CHEMOPREVENTION OF SMOKE-RELATED DNA ADDUCT FORMATION IN RAT LUNG AND HEART

The formation of smoke-related DNA adducts and their chemoprevention were investigated in tissues of male Sprague-Dawley rats, by testing a total of 132 DNA samples by synchronous fluorescence spectrophotometry (SFS), which mainly detects benzo[a]pyrene diolepoxide (BPDE)-DNA adducts. Groups of six animals each were exposed whole-body to mainstream cigarette smoke, once daily, for up to 40 consecutive days.
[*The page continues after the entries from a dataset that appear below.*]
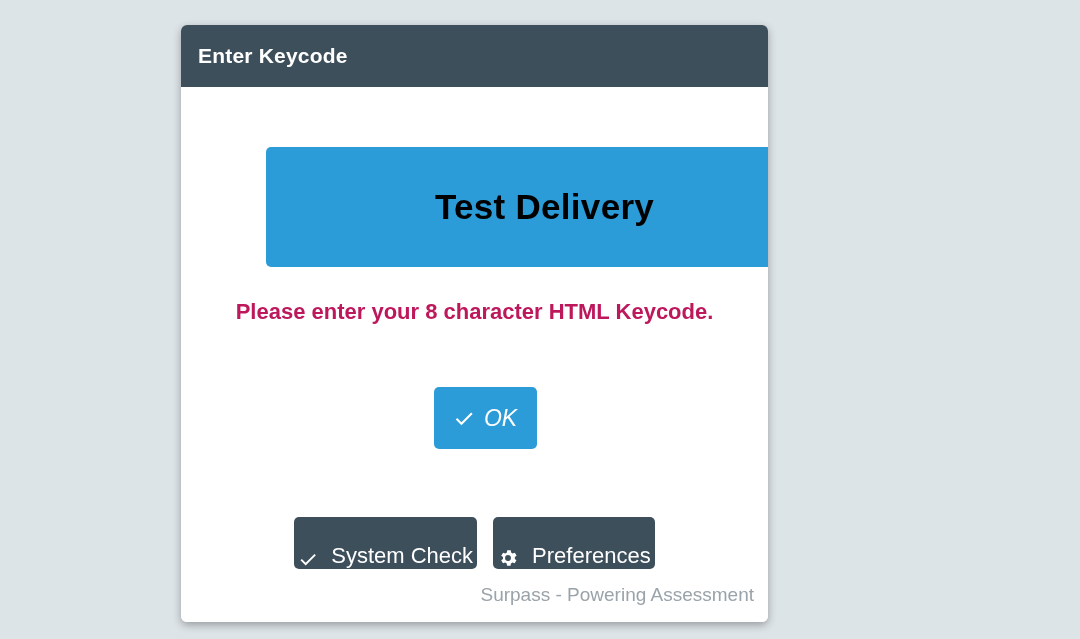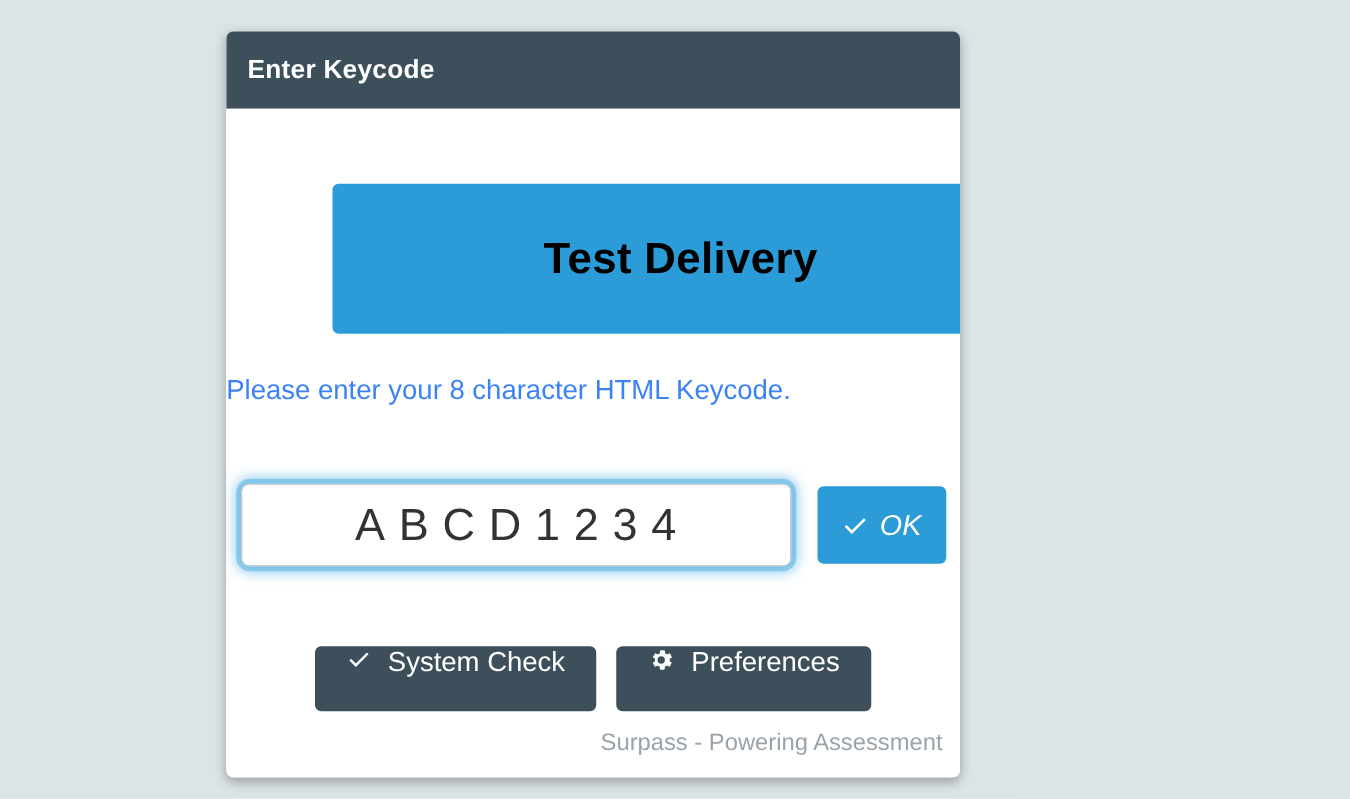--- a/index.html
+++ b/index.html
@@ -82,10 +82,10 @@
     left: 0;
     top: 212px;
     width: 100%;
-    text-align: left;
-    color: #3b82f6;
+    text-align: center;
+    color: #be185d;
     font-size: 22px;
-    font-weight: 400;
+    font-weight: 700;
   }
 
   

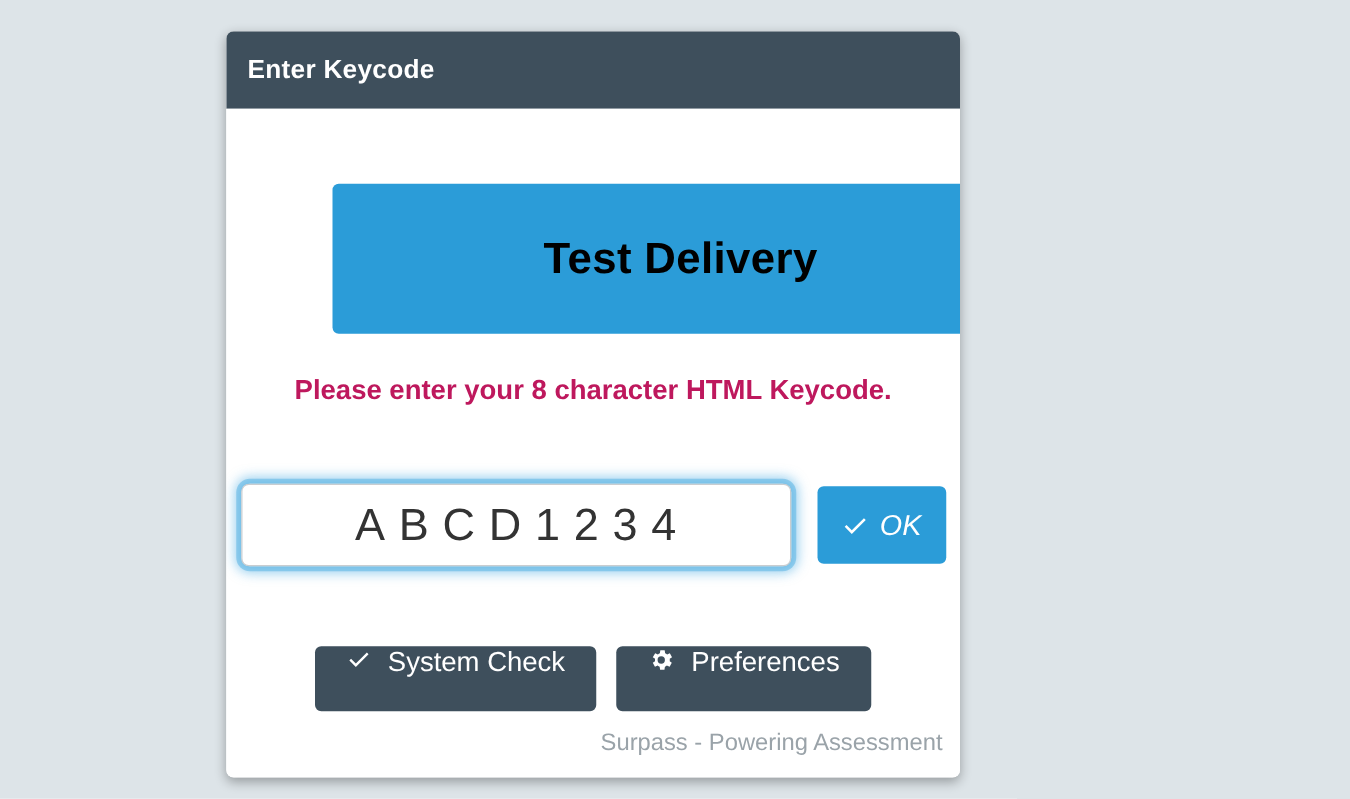--- a/index.html
+++ b/index.html
@@ -207,9 +207,6 @@
 
       <div class="keycode-row">
 
-        <div class="keycode-field-wrap">
-          <input class="keycode-input" type="text" value="ABCD1234" style="">
-        </div>
 
         <button class="ok-button">
           <span class="icon">

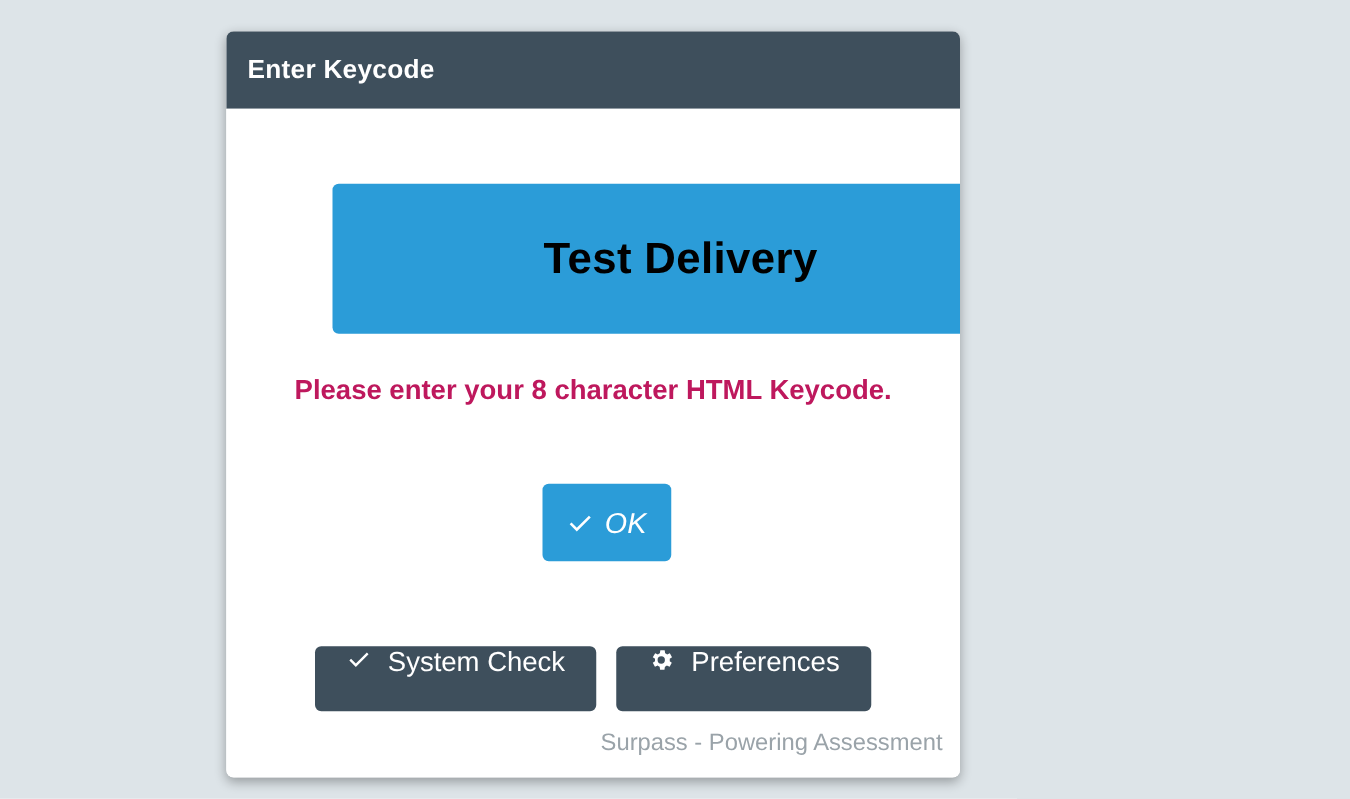--- a/index.html
+++ b/index.html
@@ -163,10 +163,10 @@
     font-family: "Liberation Sans", sans-serif;
     font-size: 22px;
     display: flex;
-    align-items: flex-start;
+    align-items: flex-end;
     justify-content: center;
     gap: 13px;
-    padding: 0 25px;
+    padding: 0 4px;
     cursor: pointer;
   }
No adduct was revealed in liver DNA, whereas smoke-related DNA adducts were detectable in the lung from the 8th day of exposure and continued to increase until the 40th day. Adducts to heart DNA, which were monitored after 28 and 40 days of exposure, attained even higher levels than those detected in the lungs of the same animals. A high correlation existed between the amounts of smoke-related DNA adducts measured in these two organs. The daily administration by gavage of the thiol N-acetyl-L-cysteine (NAC), an effective mutation and cancer chemopreventive agent, which had been previously shown to inhibit the formation of SFS-positive DNA adducts in rats receiving intratracheal instillations of benzo[a]pyrene, significantly prevented occurrence of the same adducts in both heart and lungs of smoke-exposed rats. No fluorescence signal was observed in liver, lung, or heart DNA of sham-exposed animals. The findings of this molecular dosimetry study complement the results of parallel histopathologic, cytogenetic, biochemical and metabolic analyses of tissues and cells from the same rats, providing evidence for a variety of significant alterations produced by exposure to cigarette smoke and for the specific protective role of NAC.